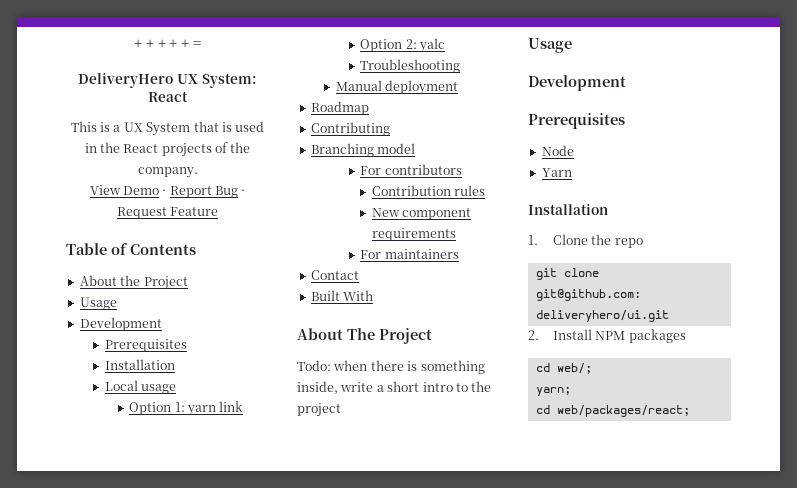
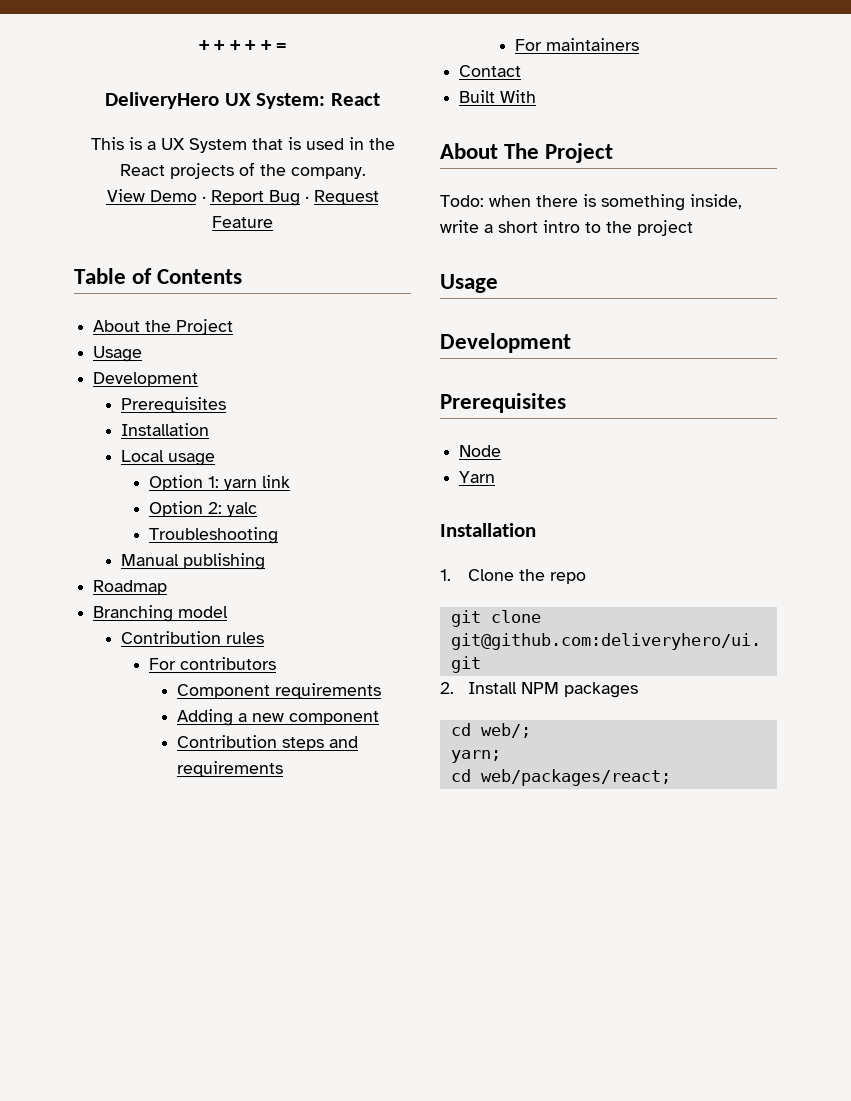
[384,80,458,95] deployment -> [183,553,266,570] publishing
[310,122,390,136] // Contributing -> (168, 587) none
(416, 148) none -> [121,631,265,644] // Contribution rules
[371,185,486,196] [371,208,472,220] Contribution rules // New component -> [177,683,382,699] [177,709,380,726] [177,735,359,751] Component requirements // Adding a new component // Contribution steps and

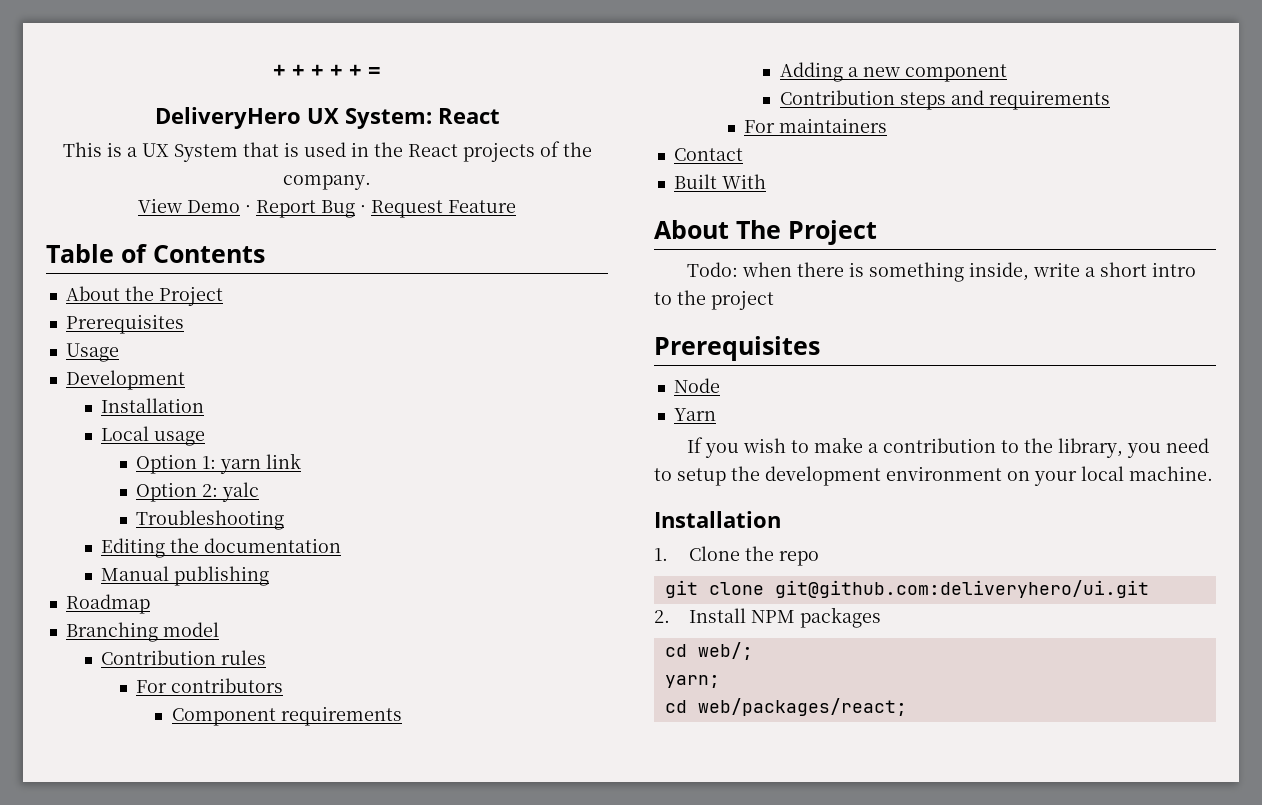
[93,346,143,362] [93,372,199,387] [121,397,227,413] // Usage // Development // Prerequisites -> [65,314,184,334] [65,343,119,362] [65,370,185,390] // Prerequisites // Usage // Development
(279, 535) none -> [101,538,342,558] // Editing the documentation
[440,274,498,293] [440,333,571,353] // Usage // Development -> (774, 300) none
(496, 477) none -> [687,437,1210,458] [654,466,1213,486] // If you wish to make a contribution to the library, you need to setup the development environment on your local machine.

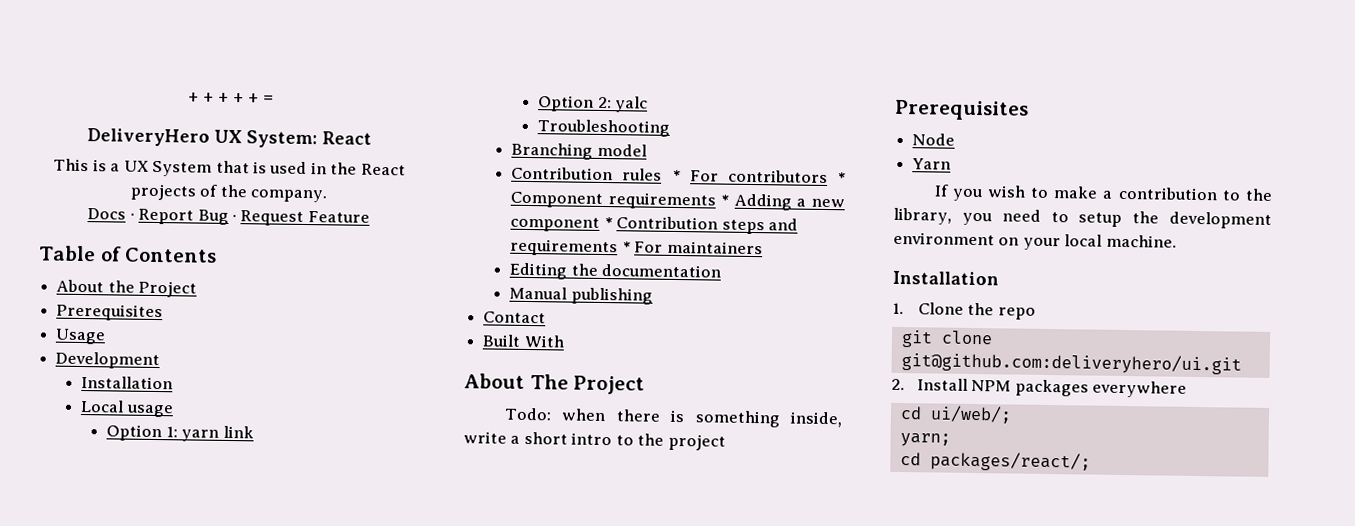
[138,198,240,213] View Demo -> [87,208,127,220] Docs
(285, 520) none -> [511,142,647,160] [511,166,846,184] [510,191,845,211] [510,216,798,235] [510,238,763,257] // Branching model // Contribution rules * For contributors * Component requirements * Adding a new component * Contribution steps and requirements * For maintainers
[65,594,150,614] [65,622,219,642] [101,650,267,665] [136,678,284,693] [171,706,402,726] [779,62,1007,82] [779,90,1110,110] [744,118,888,133] // Roadmap // Branching model // Contribution rules // For contributors // Component requirements // Adding a new component // Contribution steps and requirements // For maintainers -> (653, 296) none
[664,642,753,660] // cd web/; -> [1092,380,1188,398] [899,405,1012,424] everywhere // cd ui/web/;
[697,698,907,716] web/packages/react; -> [929,451,1091,472] packages/react/;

> _Directions_: Please repeat every record exactly, leaving the pictures out.

> _Expected answer_:
[384,80,458,95] deployment -> [183,553,266,570] publishing
[310,122,390,136] // Contributing -> (168, 587) none
(416, 148) none -> [121,631,265,644] // Contribution rules
[371,185,486,196] [371,208,472,220] Contribution rules // New component -> [177,683,382,699] [177,709,380,726] [177,735,359,751] Component requirements // Adding a new component // Contribution steps and

[93,346,143,362] [93,372,199,387] [121,397,227,413] // Usage // Development // Prerequisites -> [65,314,184,334] [65,343,119,362] [65,370,185,390] // Prerequisites // Usage // Development
(279, 535) none -> [101,538,342,558] // Editing the documentation
[440,274,498,293] [440,333,571,353] // Usage // Development -> (774, 300) none
(496, 477) none -> [687,437,1210,458] [654,466,1213,486] // If you wish to make a contribution to the library, you need to setup the development environment on your local machine.

[138,198,240,213] View Demo -> [87,208,127,220] Docs
(285, 520) none -> [511,142,647,160] [511,166,846,184] [510,191,845,211] [510,216,798,235] [510,238,763,257] // Branching model // Contribution rules * For contributors * Component requirements * Adding a new component * Contribution steps and requirements * For maintainers
[65,594,150,614] [65,622,219,642] [101,650,267,665] [136,678,284,693] [171,706,402,726] [779,62,1007,82] [779,90,1110,110] [744,118,888,133] // Roadmap // Branching model // Contribution rules // For contributors // Component requirements // Adding a new component // Contribution steps and requirements // For maintainers -> (653, 296) none
[664,642,753,660] // cd web/; -> [1092,380,1188,398] [899,405,1012,424] everywhere // cd ui/web/;
[697,698,907,716] web/packages/react; -> [929,451,1091,472] packages/react/;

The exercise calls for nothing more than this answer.